Il Kaki, frutto invernale

Frutto antichissimo, il Caco è originario della Cina settentrionale. Qui è chiamato anche mela d’Oriente. La pianta di questo frutto è considerata nell’antichità l’albero delle sette virtù: per la sua ombra, perché vive a lungo, non è preso di mira dai parassiti, perché gli uccelli vi nidificano facilmente, perché le sue foglie colorate (giallo e rosso) sono molto ornamentali, per la qualità del suo legno e infine, settima virtù, per la ricchezza del concime che si produce con la caduta del fogliame.

Tutti conoscono la varietà classica di questo frutto che ha una polpa dolcissima, assai morbida e cremosa. Spesso viene raccolto leggermente acerbo e fatto maturare in seguito, in modo da diminuire l’impatto dei tannini sul palato (gusto astringente). Meno conosciuta è la varietà dei cachi vaniglia o cachi mela: la polpa è soda e croccante simile, appunto, a quella delle mele. Questa verità di cachi sono leggermente meno dolci.
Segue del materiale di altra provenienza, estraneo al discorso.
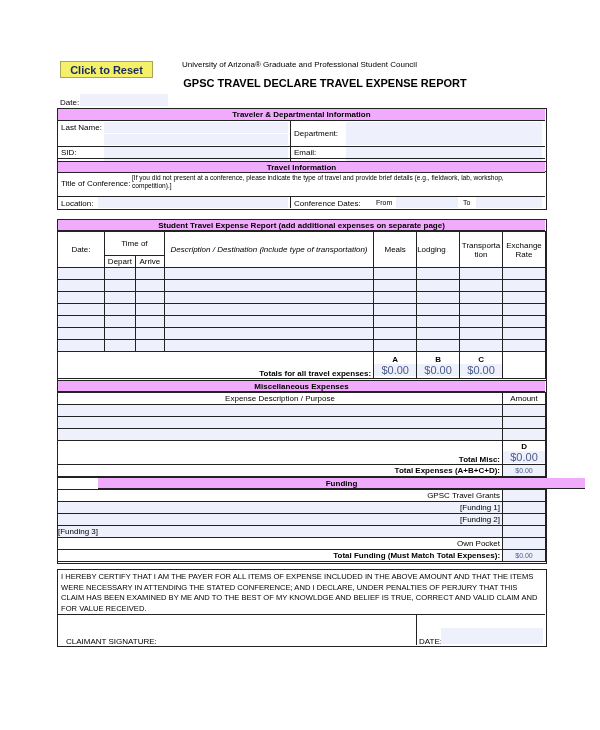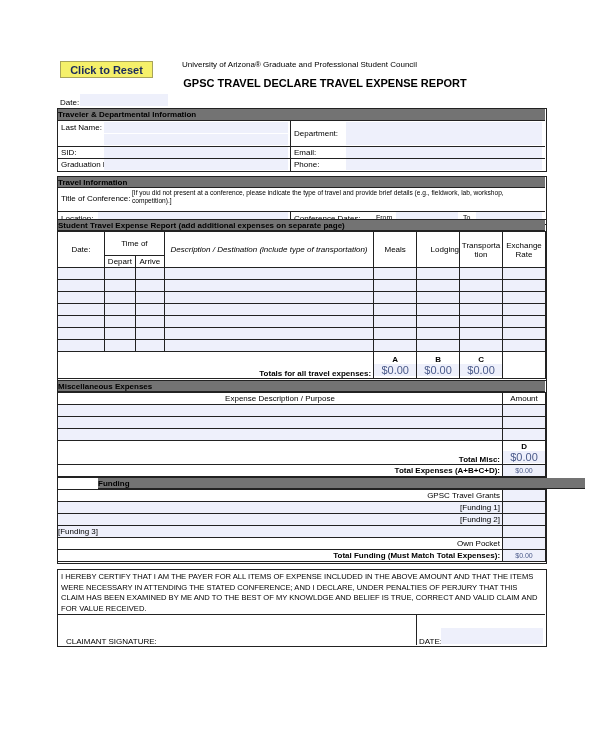"Traveler & Departmental Information" .hdr { background: #737373 -> #f0abfc; text-align: none -> center }
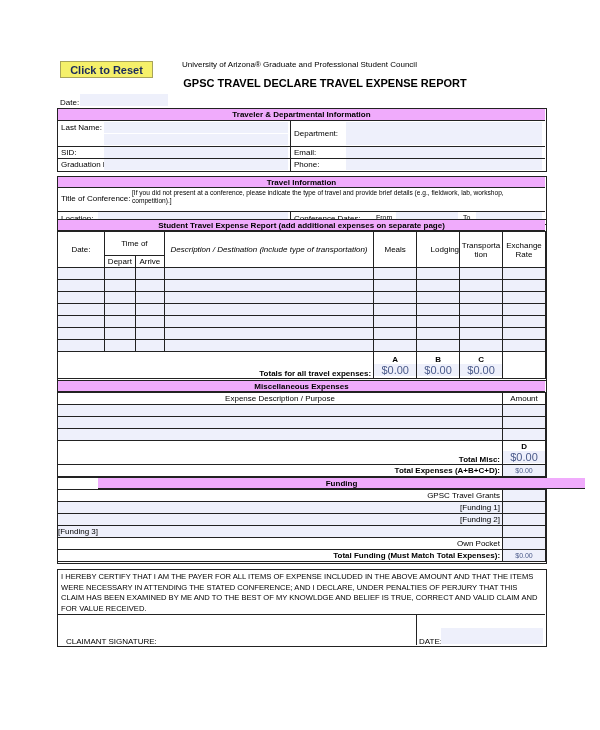"Travel Information" div.abs { top: 176px -> 161px }
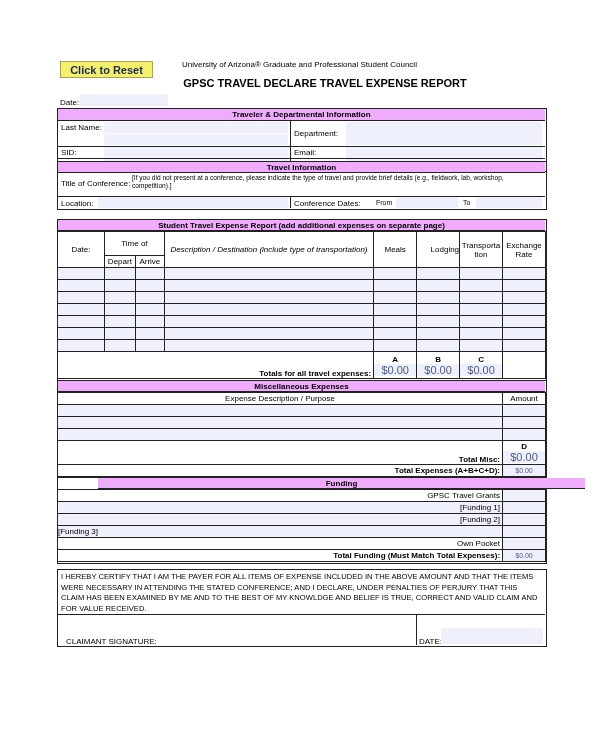"Lodging" td { text-align: right -> left }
Si tratta di frutti molto energizzanti. I cachi contengono infatti vitamina C e potassio molto presenti soprattutto quando il caco raggiunge il culmine della maturazione. In questa fase il frutto presenta anche forti quantità di zucchero allo stato di glucosio: ed è per questo che vengono sconsigliati a chi soffre di diabete e obesità. Altra proprietà positiva dei cachi sono le fibre la cui presenza abbondante li rende dei frutti ad alta azione diuretica.

Assunto di frequente (anche un frutto al giorno) può dunque aiutare il nostro organismo a liberarsi dei liquidi in eccesso e a depurare il fegato. L’ideale, per queste funzioni, è l’assunzione al mattino. Per tutte queste ragioni, il caco è un frutto molto consigliato per i bambini e per chi fa sport. L’unica attenzione che bisogna avere è alle calorie. un caco di 250 gr. può arrivare ad avere fino a 200 kcal.